Calling people stupid just wouldn’t work. Also, the people I was speaking with weren’t. They had just absorbed a lot of “wellness” information.

I understand, because despite being decently well educated and a believer in science, I fell prey to a lot of the natural birth movement, breastfeeding, and I wouldn’t say vax hesitancy but vaccine nerves before the Andrew Wakefield fraud came fully to light. (I vaccinated my kid who is now 19, but I really was worried about it.) I didn’t need people yelling at me. I needed respect and information.

That said, on the policy level it is worth yelling and battling.
posted by warriorqueen at 5:17 PM on January 2 [19 favorites]


Meanwhile, you should go ahead and have your dr test your titers of MMR if you got that shot several decades ago, especially if more unvaccinated people are going to be carrying measles around. And/ or RFK's CDC makes those vaccinations hard to get.
posted by emjaybee at 5:21 PM on January 2 [3 favorites]

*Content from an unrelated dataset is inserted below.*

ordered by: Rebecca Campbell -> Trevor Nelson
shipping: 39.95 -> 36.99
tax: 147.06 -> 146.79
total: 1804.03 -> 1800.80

Fluoridated water is up there with vaccines as one of the most important public health interventions of the 20th century.

Adrienneleigh, has it. The ones who have benefited most from fluoride addition are those who couldn't/can't afford dental and health care, and yet that is the population most direly impressed by the anti-health rhetoric. You would have thought this would have been a done deal, but hell nooooo.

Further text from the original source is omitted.